> **Requirement**: Please give again, exactly, every line of the material from the one containing "background:#000000; border:1px solid #3a3a3a; border-radius:5px;" to the end, including both of those lines.

━━━━

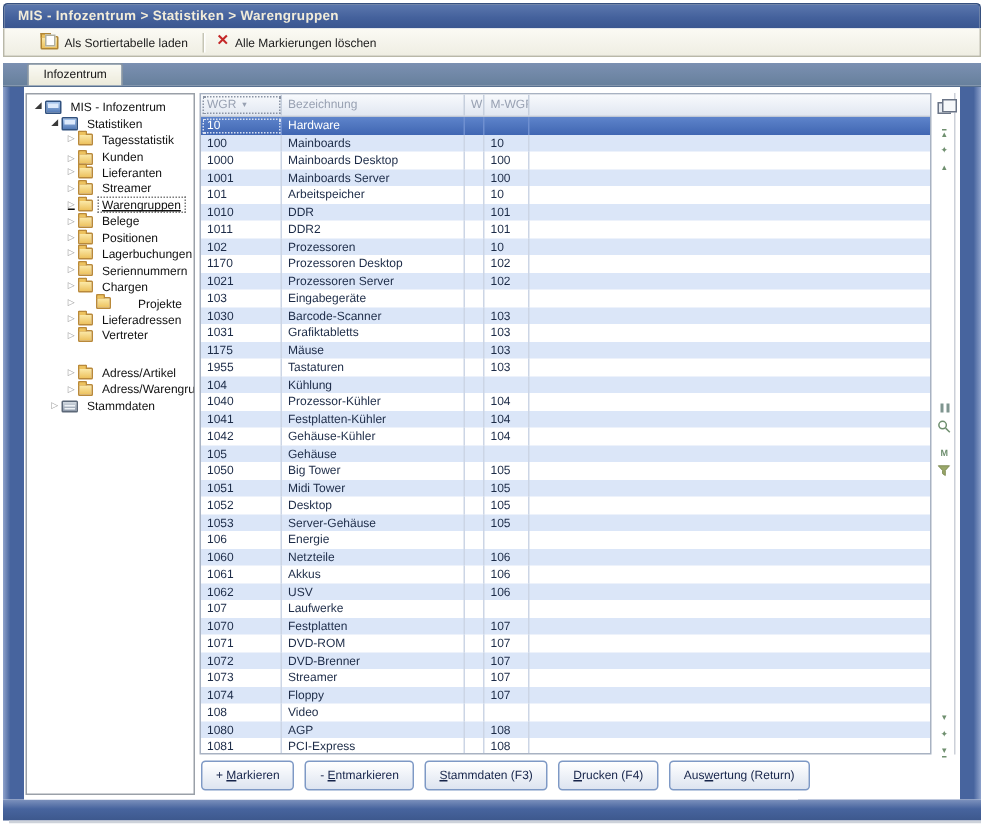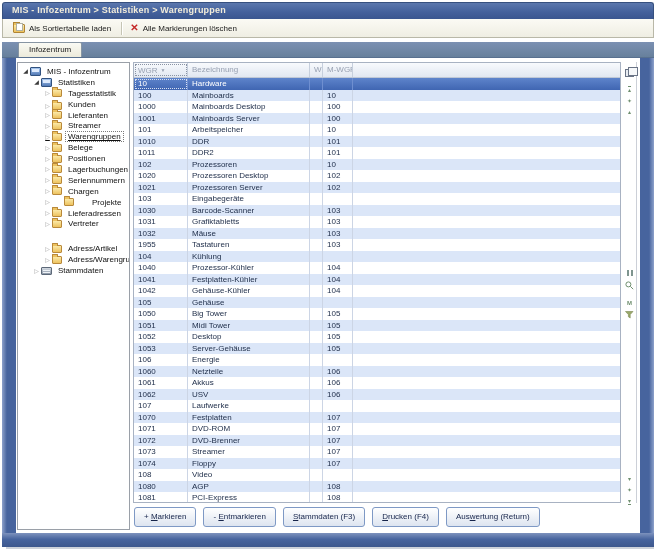--- a/index.html
+++ b/index.html
@@ -18,7 +18,7 @@
     background:linear-gradient(180deg,#fbfaf4,#efeee3);
     border-left:1px solid #b9b8a8; border-right:1px solid #b9b8a8;
     border-bottom:1px solid #b9b8a8;
-    display:flex; align-items:center; padding-left:6px; }
+    display:flex; align-items:center; padding-left:20px; }
   .tb-item { display:flex; align-items:center; gap:4px; border:1px solid transparent;
     padding:1px 5px 1px 3px; font-size:8px; color:#1a1a1a; background:transparent; cursor:default; }
   .tb-sep { width:1px; height:13px; background:#c6c5b5; margin:0 4px;

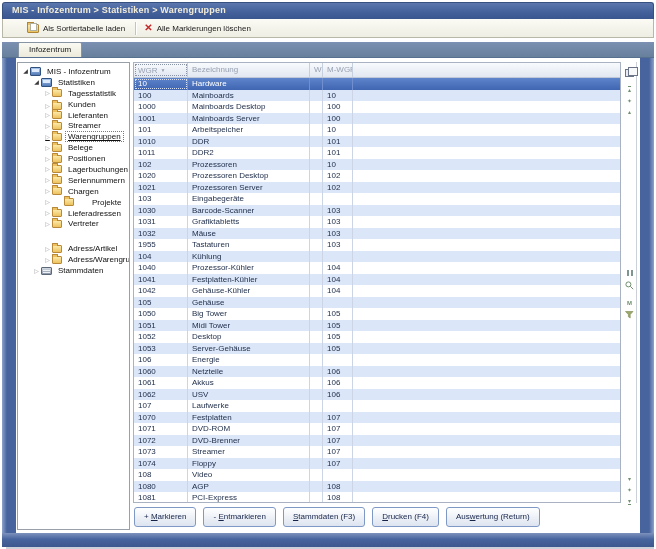--- a/index.html
+++ b/index.html
@@ -308,7 +308,7 @@
             <div class="g-cell col-4"></div>
           </div>
           <div class="g-row">
-            <div class="g-cell col-0">1020</div>
+            <div class="g-cell col-0">1170</div>
             <div class="g-cell col-1">Prozessoren Desktop</div>
             <div class="g-cell col-2"></div>
             <div class="g-cell col-3">102</div>

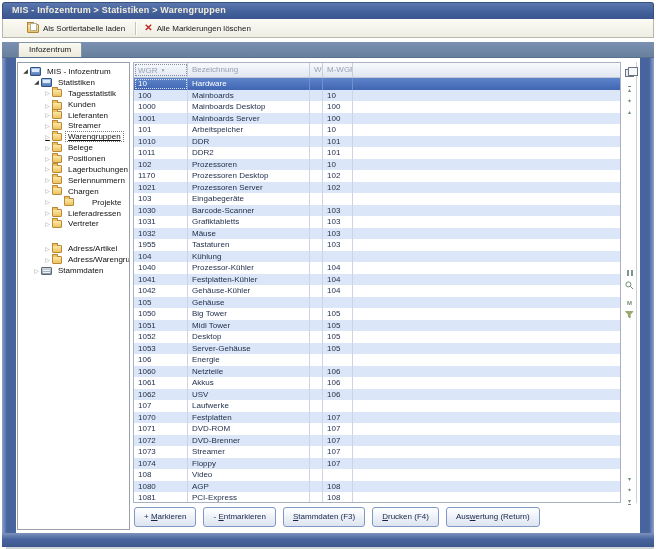--- a/index.html
+++ b/index.html
@@ -343,7 +343,7 @@
             <div class="g-cell col-4"></div>
           </div>
           <div class="g-row stripe">
-            <div class="g-cell col-0">1032</div>
+            <div class="g-cell col-0">1175</div>
             <div class="g-cell col-1">Mäuse</div>
             <div class="g-cell col-2"></div>
             <div class="g-cell col-3">103</div>

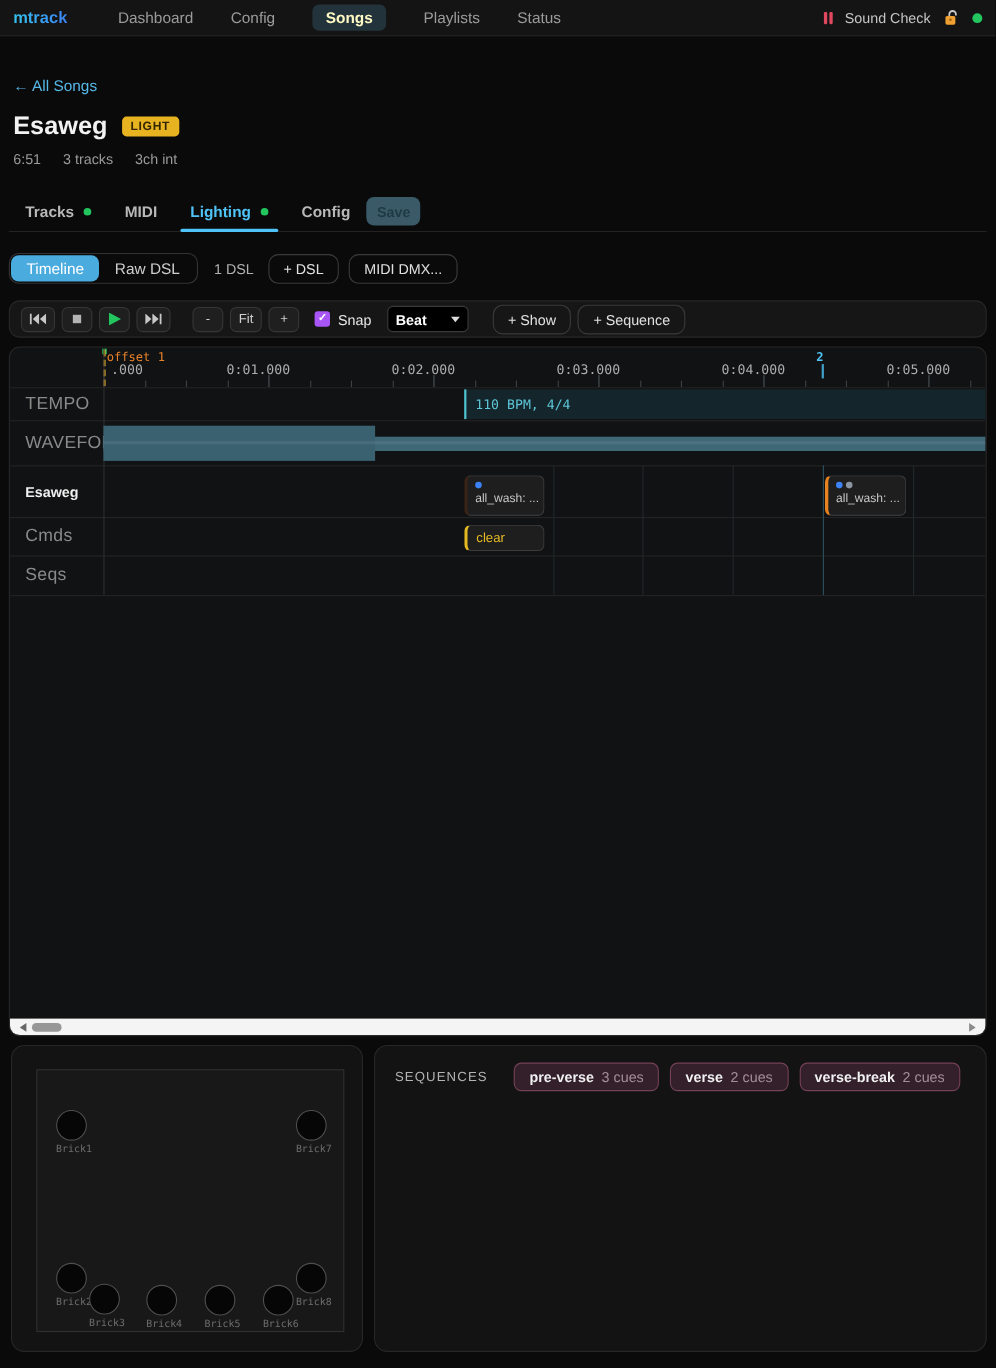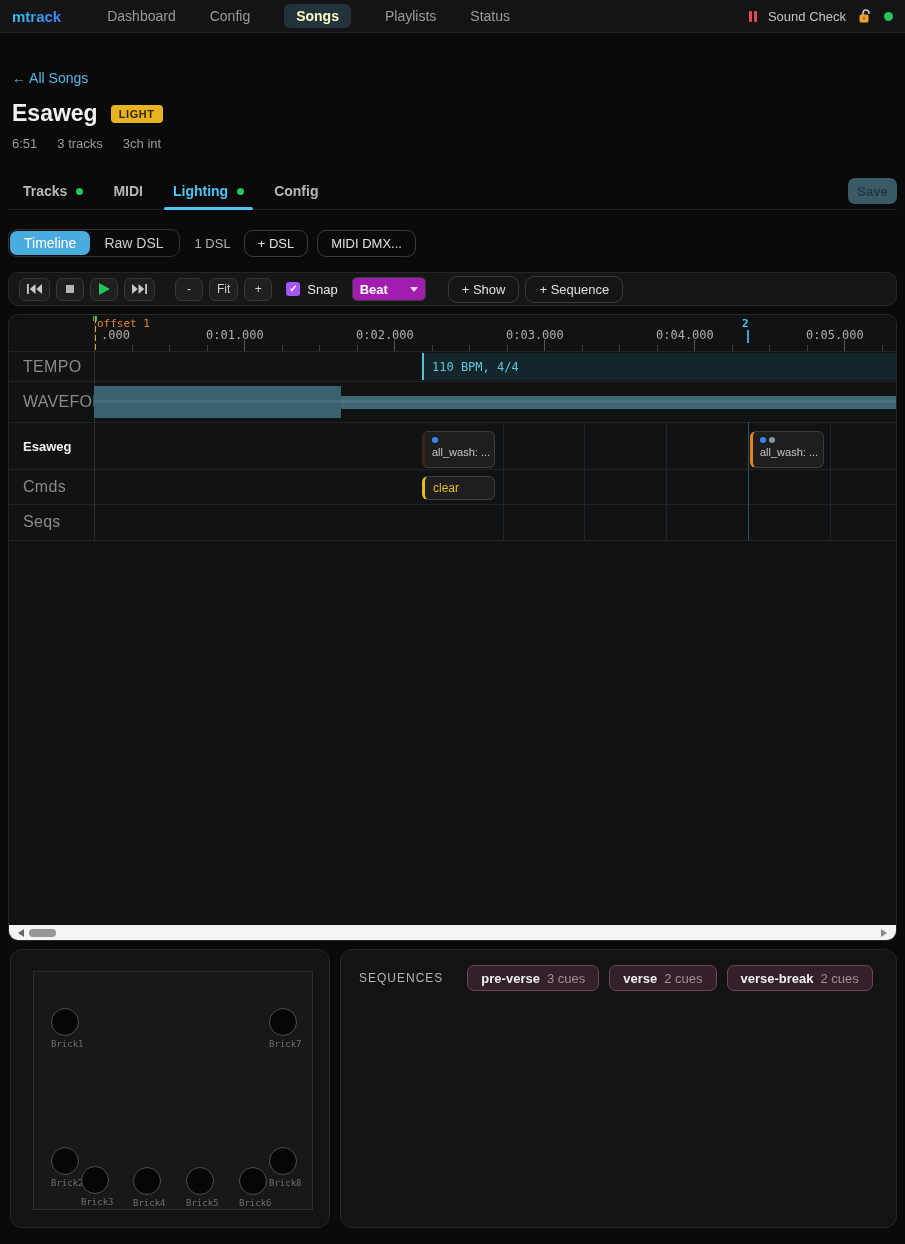--- a/index.html
+++ b/index.html
@@ -44,7 +44,7 @@
   .meta-row { display:flex; gap:20px; margin:9px 0 0 4px; font-size:13px; color:#9a9a9a; }
 
   
-  .tabs-row { display:flex; align-items:flex-end; justify-content:space-between; margin-top:24px; border-bottom:1px solid #232323; }
+  .tabs-row { display:flex; align-items:flex-end; margin-top:24px; border-bottom:1px solid #232323; }
   .tabs { display:flex; }
   .tab { display:flex; align-items:center; gap:9px; padding:8px 15px 10px; font-size:14px; font-weight:600; color:#b8b8b8; cursor:pointer; position:relative; }
   .tab .tab-dot { display:none; width:7px; height:7px; border-radius:50%; background:var(--green,#22c55e); }

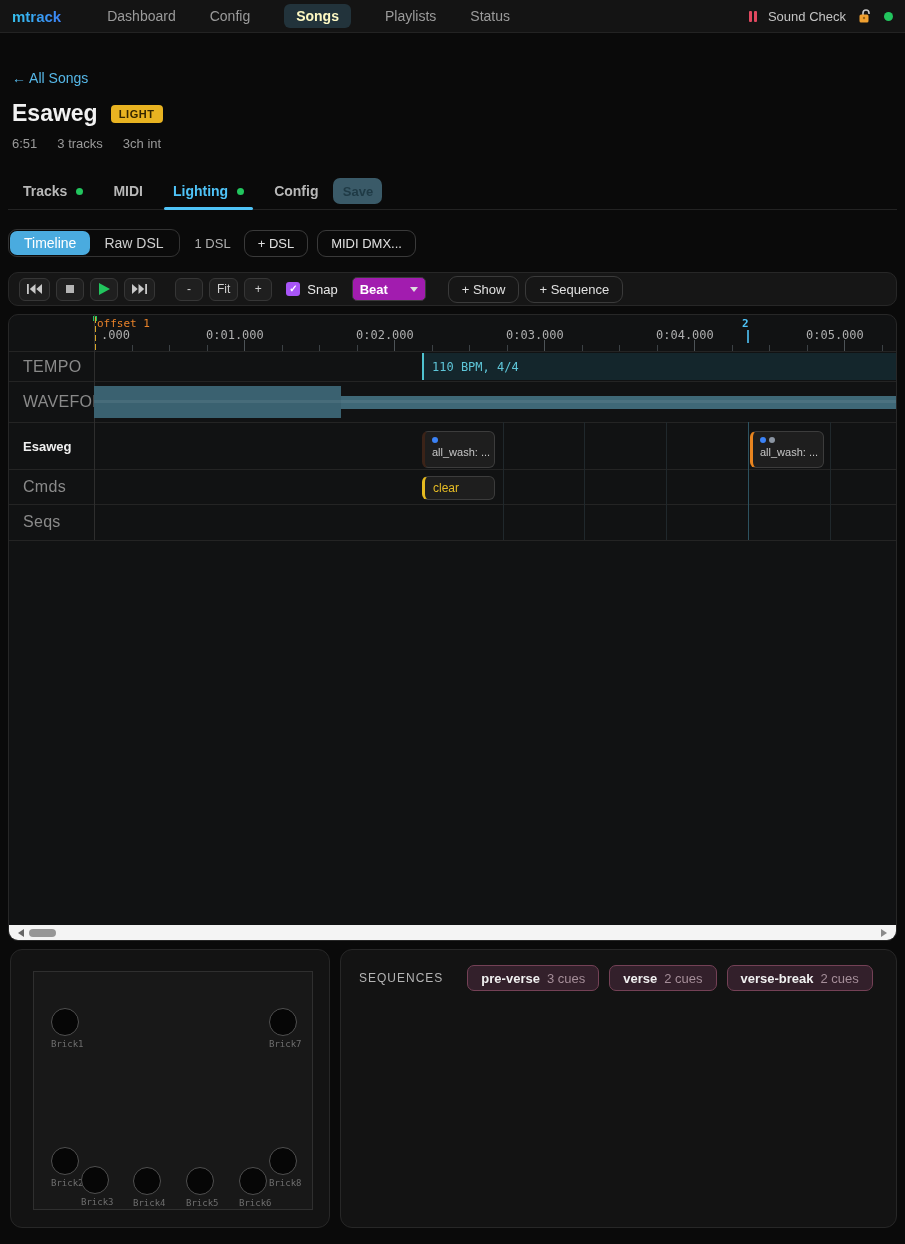--- a/index.html
+++ b/index.html
@@ -83,7 +83,7 @@
   .checkbox { width:14px; height:14px; border-radius:3px; background:var(--purple,#a855f7); color:#fff; font-size:10px; line-height:14px; text-align:center; font-weight:bold; }
   .snap-label { font-size:13px; color:#e8e8e8; }
   .grid-select {
-    margin-left:8px; width:74px; height:24px; background:#a21caf; border:1px solid #3a3a3a; border-radius:5px;
+    margin-left:8px; width:74px; height:24px; background:#000000; border:1px solid #3a3a3a; border-radius:5px;
     display:flex; align-items:center; justify-content:space-between; padding:0 7px; cursor:pointer;text-align:center;
   }
   .grid-select .val { font-size:13px; font-weight:bold; color:#fff; }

━━━━

> **Output below**:
+    margin-left:8px; width:74px; height:24px; background:#000000; border:1px solid #3a3a3a; border-radius:5px;
     display:flex; align-items:center; justify-content:space-between; padding:0 7px; cursor:pointer;text-align:center;
   }
   .grid-select .val { font-size:13px; font-weight:bold; color:#fff; }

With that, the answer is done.